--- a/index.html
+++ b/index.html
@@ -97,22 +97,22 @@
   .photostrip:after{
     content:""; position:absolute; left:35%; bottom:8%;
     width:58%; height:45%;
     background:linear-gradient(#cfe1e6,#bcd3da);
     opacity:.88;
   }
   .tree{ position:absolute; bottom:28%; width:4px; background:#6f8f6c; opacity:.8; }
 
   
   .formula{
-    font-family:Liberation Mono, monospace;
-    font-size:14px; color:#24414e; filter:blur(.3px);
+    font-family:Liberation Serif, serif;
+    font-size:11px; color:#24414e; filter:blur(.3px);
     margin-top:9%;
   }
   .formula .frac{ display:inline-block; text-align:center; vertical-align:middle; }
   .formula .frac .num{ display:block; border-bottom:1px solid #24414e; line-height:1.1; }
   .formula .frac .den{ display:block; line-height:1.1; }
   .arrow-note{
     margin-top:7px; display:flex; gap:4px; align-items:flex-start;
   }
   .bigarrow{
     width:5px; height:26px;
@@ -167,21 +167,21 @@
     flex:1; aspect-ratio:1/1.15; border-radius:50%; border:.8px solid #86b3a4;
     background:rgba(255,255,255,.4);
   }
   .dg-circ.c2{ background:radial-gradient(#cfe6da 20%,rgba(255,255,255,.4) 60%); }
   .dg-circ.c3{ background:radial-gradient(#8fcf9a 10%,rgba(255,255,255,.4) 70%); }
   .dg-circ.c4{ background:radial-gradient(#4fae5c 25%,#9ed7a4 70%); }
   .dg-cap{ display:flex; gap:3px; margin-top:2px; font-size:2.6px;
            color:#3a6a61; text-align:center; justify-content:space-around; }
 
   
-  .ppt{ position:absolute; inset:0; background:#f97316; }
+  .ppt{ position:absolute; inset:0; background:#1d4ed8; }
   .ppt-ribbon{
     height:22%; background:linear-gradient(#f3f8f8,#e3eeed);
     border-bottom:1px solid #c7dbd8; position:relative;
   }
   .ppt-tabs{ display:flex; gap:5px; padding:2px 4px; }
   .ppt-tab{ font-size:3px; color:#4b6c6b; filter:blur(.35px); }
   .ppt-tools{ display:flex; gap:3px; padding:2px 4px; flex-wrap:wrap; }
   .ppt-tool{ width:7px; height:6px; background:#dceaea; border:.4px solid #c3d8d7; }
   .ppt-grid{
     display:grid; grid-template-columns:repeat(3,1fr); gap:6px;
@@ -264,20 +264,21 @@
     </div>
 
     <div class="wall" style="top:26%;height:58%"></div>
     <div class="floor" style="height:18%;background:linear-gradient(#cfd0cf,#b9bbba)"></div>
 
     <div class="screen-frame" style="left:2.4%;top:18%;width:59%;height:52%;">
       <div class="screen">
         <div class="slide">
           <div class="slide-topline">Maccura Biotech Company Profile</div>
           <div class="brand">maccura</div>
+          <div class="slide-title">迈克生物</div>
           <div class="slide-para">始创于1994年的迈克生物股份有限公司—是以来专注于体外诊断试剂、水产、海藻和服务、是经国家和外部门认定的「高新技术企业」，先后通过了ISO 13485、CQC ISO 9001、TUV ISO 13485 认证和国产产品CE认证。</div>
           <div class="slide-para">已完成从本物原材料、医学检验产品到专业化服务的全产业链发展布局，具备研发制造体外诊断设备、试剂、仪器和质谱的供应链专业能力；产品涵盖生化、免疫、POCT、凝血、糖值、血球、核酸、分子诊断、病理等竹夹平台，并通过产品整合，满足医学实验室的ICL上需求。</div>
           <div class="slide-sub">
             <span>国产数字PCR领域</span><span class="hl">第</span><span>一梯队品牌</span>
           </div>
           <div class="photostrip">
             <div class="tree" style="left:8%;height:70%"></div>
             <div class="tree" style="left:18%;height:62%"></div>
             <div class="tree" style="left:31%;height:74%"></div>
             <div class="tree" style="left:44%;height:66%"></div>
────────────────
■ Activity
Count the lines above holding "family". Give only the number.

■ Answer to this task
2